In der beschaulichen Kleinstadt an der Bergstraße sitzt der NPD-Vorsitzende im Stadtrat / Geachteter Bürger oder politischer Außenseiter?  ■ Aus Weinheim Rolf Bernhard

Die braune Brühe beleidigt sämtliche Sinne: aufreizend träge und trübe trödelt die Weschnitz durch Weinheim, dem Rhein zu. Der braune Mitbürger Günter Deckert beschert der Stadt an der Bergstraße einen dubiosen Bekanntheitsgrad – aber womit hat sie ihn verdient?

Auf dem zur Klosterkirche leicht ansteigenden Marktplatz in Weinheim beschatten Laubbäume Tische und Stühle vor heimeligen Hexenhäuschen, in denen Wirtschaften wie „Diesbloch“, „Kugelofen“ und „Eichbaum“ residieren. Hier kulminieren die jährlichen Himmelfahrts-Treffen der Korporierten vom Weinheimer Convent – nach einem Fackelzug von der Wachenburg herunter – in biervollen Exzessen. Wabert hier alter deutscher Ungeist, der Weinheims Deckert vor Mannheims Richter und jene, da sie eine Philippika nicht zustande brachten, jenningerhaft in die Bredouille brachte?

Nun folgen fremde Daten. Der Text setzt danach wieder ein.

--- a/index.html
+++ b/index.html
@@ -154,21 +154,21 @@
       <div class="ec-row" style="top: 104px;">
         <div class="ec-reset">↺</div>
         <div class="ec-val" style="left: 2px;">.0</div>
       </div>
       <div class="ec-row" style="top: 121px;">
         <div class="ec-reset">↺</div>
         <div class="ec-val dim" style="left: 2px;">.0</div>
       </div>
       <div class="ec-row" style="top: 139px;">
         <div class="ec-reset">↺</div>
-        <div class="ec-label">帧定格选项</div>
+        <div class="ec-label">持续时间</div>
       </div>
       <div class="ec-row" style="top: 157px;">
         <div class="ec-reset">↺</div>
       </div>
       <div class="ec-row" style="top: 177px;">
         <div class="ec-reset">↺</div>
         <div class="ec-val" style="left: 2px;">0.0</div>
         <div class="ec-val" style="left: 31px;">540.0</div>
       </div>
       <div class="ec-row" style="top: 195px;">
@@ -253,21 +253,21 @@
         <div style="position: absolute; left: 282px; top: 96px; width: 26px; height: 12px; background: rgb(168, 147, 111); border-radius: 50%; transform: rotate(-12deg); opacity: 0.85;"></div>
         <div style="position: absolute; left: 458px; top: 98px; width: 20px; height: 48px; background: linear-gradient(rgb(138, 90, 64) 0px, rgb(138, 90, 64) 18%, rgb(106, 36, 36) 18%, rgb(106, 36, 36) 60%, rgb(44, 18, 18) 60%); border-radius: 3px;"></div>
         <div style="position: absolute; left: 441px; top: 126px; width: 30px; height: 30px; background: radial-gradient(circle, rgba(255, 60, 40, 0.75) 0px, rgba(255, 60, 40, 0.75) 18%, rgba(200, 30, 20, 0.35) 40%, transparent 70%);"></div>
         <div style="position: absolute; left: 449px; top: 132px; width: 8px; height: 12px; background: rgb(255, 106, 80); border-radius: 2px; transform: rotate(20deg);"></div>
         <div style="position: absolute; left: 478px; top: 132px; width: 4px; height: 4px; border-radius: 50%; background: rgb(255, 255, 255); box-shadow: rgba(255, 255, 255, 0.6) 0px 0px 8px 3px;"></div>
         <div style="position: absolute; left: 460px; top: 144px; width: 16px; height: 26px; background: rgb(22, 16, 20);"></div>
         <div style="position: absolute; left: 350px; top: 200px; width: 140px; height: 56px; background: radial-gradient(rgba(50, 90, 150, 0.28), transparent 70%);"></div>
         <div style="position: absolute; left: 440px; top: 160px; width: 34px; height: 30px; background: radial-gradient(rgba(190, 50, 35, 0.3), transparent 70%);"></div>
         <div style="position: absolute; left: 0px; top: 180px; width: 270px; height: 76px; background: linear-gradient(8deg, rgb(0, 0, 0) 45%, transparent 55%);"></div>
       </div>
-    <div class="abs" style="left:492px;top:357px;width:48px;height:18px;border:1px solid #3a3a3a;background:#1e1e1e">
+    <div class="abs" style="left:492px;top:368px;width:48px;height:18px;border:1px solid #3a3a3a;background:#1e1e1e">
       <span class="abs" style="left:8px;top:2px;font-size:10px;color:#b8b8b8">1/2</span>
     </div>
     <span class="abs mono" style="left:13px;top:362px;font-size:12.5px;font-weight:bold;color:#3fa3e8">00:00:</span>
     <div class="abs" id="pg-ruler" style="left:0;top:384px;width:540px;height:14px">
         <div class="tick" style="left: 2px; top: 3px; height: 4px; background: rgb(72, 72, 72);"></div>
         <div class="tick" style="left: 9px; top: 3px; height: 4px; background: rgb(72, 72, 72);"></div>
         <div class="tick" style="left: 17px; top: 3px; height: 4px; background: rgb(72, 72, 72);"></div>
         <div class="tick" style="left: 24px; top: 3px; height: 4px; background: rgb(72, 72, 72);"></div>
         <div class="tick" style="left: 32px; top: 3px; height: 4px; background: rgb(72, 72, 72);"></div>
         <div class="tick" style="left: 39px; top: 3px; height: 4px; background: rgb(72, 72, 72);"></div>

Im flachen Westen Weinheims gruppieren sich phantasielose Wohnblocks mit einem Einkaufszentrum und der Stahlbad-Siedlung zu einer Vorstadt mit stark proletarischem Charakter. Hier verblühten einst die Träume des Kurbads Weinheim, hier steht auch das Jugendhaus West, dem Deckert am liebsten die Gelder streichen würde, weil zuviel Jugendarbeit mit zu vielen nichtdeutschen Jugendlichen gemacht wird. Brüten sie hier, die dumpfen Ressentiments der Zukurzgekommenen, der diffuse Neid der Modernisierungsverlierer, der sündenbocksüchtige Haß der Ausgegrenzten?

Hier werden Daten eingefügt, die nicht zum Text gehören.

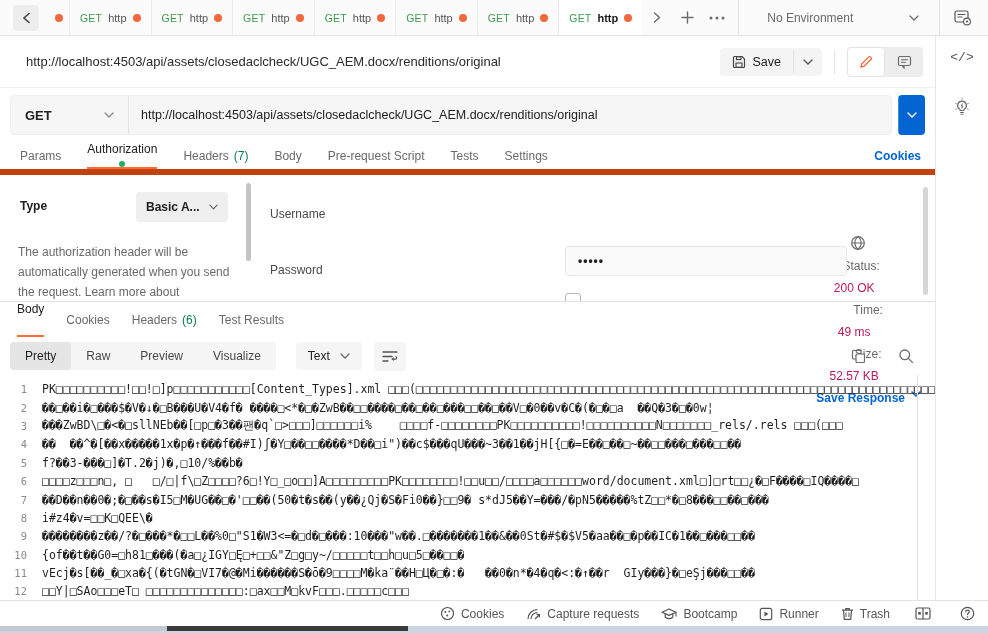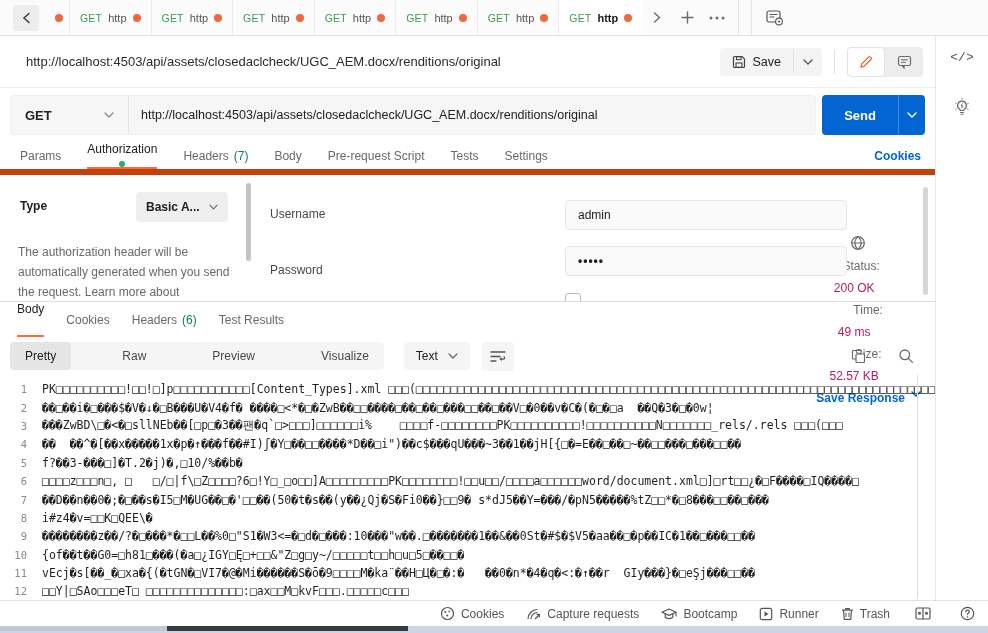--- a/index.html
+++ b/index.html
@@ -71,21 +71,21 @@
 
   
   .respheader { height:35px; display:flex; align-items:center; padding:0 14px 0 17px; font-size:12px; color:#696969; }
   .resp-meta { margin-left:auto; display:flex; align-items:center; gap:8px; white-space:nowrap;flex-direction:column; }
   .meta-label { color:#696969;margin-left:20px; }
   .meta-val { color:#be185d; margin-right:8px; }
   .save-resp { color:#0265d2; font-weight:bold; display:flex; gap:6px; cursor:pointer; margin-left:21px; }
 
   
   .resptoolbar { height:38px; display:flex; align-items:center; padding:0 14px 0 10px; gap:8px; }
-  .viewtabs { display:flex; background:#f5f5f5; border-radius:4px; overflow:hidden;gap:36px; }
+  .viewtabs { display:flex; background:#f5f5f5; border-radius:4px; overflow:hidden; }
   .vtab { padding:7px 15px; font-size:12px; color:#494949; cursor:pointer; border-radius:4px; }
   .vtab.active { background:#e5e5e5; color:#212121; }
   .fmt-select { display:flex; align-items:center; gap:10px; background:#f5f5f5; border-radius:4px; padding:7px 12px; font-size:12px; color:#212121; cursor:pointer; margin-left:12px; }
   .wrap-btn { background:#f5f5f5; border-radius:4px; width:32px; height:29px; display:flex; align-items:center; justify-content:center; cursor:pointer; margin-left:4px; }
   .tool-right { margin-left:auto; display:flex; align-items:center; gap:18px; }
 
   
   .respbody { height:224px; overflow:hidden; position:relative; padding-top:5px; }
   .coderow { display:flex; height:18.4px; align-items:center; }
   .ln { width:42px; flex:none; text-align:right; padding-right:15px; font-family:"DejaVu Sans Mono",monospace; font-size:10.5px; color:#8a8a8a; }
@@ -168,20 +168,26 @@
         </span>
       <span class="icon-btn">
           <svg width="16" height="4" viewBox="0 0 16 4">
             <circle cx="2" cy="2" r="1.5" fill="#6b6b6b"></circle>
             <circle cx="8" cy="2" r="1.5" fill="#6b6b6b"></circle>
             <circle cx="14" cy="2" r="1.5" fill="#6b6b6b"></circle>
           </svg>
         </span>
     </div>
     <div class="env-divider"></div>
+    <div class="env-select">
+      <span>No Environment</span>
+      <svg width="10" height="6" viewBox="0 0 10 6">
+          <polyline points="1,1 5,5 9,1" fill="none" stroke="#6b6b6b" stroke-width="1.3" stroke-linecap="round"></polyline>
+        </svg>
+    </div>
     <div class="env-divider"></div>
     <span class="icon-btn" style="margin:3px 10px 0 2px;">
       <svg width="18" height="16" viewBox="0 0 18 16">
           <rect x="1" y="1" width="13" height="11" rx="2" fill="none" stroke="#555" stroke-width="1.2"></rect>
           <path d="M4 4.5h7M4 7h4" stroke="#555" stroke-width="1.1" stroke-linecap="round"></path>
           <circle cx="13" cy="11.5" r="3.4" fill="#fff" stroke="#555" stroke-width="1.1"></circle>
           <circle cx="13" cy="11.5" r="1.1" fill="#555"></circle>
         </svg>
     </span>
   </div>
@@ -226,21 +232,20 @@
       <div class="url-field">
         <div class="method-select">
           <span class="mv">GET</span>
           <svg width="10" height="6" viewBox="0 0 10 6">
               <polyline points="1,1 5,5 9,1" fill="none" stroke="#8a8a8a" stroke-width="1.3" stroke-linecap="round"></polyline>
             </svg>
         </div>
         <input class="url-input" spellcheck="false" value="http://localhost:4503/api/assets/closedaclcheck/UGC_AEM.docx/renditions/original" style="">
       </div>
       <div class="send-group">
-        <button class="send-main">Send</button>
         <div class="send-caret">
           <svg width="10" height="6" viewBox="0 0 10 6">
               <polyline points="1,1 5,5 9,1" fill="none" stroke="#fff" stroke-width="1.4" stroke-linecap="round"></polyline>
             </svg>
         </div>
       </div>
     </div>
 
     <div class="reqtabs">
       <div class="rtab">
@@ -276,21 +281,20 @@
           <span class="tv">Basic A...</span>
           <svg width="9" height="6" viewBox="0 0 10 6">
               <polyline points="1,1 5,5 9,1" fill="none" stroke="#6b6b6b" stroke-width="1.3" stroke-linecap="round"></polyline>
             </svg>
         </div>
         <div class="auth-desc">The authorization header will be automatically generated when you send the request. Learn more about</div>
         <div class="sb-thumb" style="left:246px; top:8px; height:78px;"></div>
       </div>
       <div class="auth-right">
         <span class="fld-label" style="top:32px;">Username</span>
-        <input class="fld-input" style="top: 25px;" spellcheck="false" value="admin">
         <span class="fld-label" style="top:88px;">Password</span>
         <input class="fld-input pw" style="top: 71px;" spellcheck="false" value="•••••">
         <div class="chk"></div>
         <div class="sb-thumb" style="left:665px; top:12px; height:108px; background:#d6d6d6;"></div>
       </div>
     </div>
 
     <div class="respheader">
       <div class="rtab active" style="margin-right:22px;">
           <span>Body</span>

Der Sportplatz des Weinheimer Stadtteils Sulzbach liegt in einer windigen Ecke an der Autobahn: Hier auf dem trostlosen Sandplatz würde der gebürtige Sulzbacher Deckert die Linken demonstrieren lassen, wäre er denn OB von Weinheim. Sulzbach selbst liegt an der Bergstraße zu Füßen des sanften Odenwaldes, ein kleines bäuerliches Dorf noch immer, mit Salon Madame (Naturhaarfarben ohne Ammoniak), der Prinz-Friedrich- Anlage (mit Gartenschach) und einer Reklame von „Andrea's Beschriftungsstudio“ aus Offenbach/ Main beim Stadtplan. Die Kleinbauern arbeiten schon lange in der Freudenbergschen Fabrik, mähen abends um Nadelbäume herum ihren Rasen und haben die Satellitenanlage an der Hausfassade hängen. Draußen, ein Stück weit abgesetzt vom Dorf und der Bergstraße, stehen häßliche Hochhäuser in Sulzbach West. Brodelt hier die braune Suppe auf den kochenden Emotionen der Entwurzelten, Entfremdeten, ehrbaren Einheimischen deutscher Nationalität?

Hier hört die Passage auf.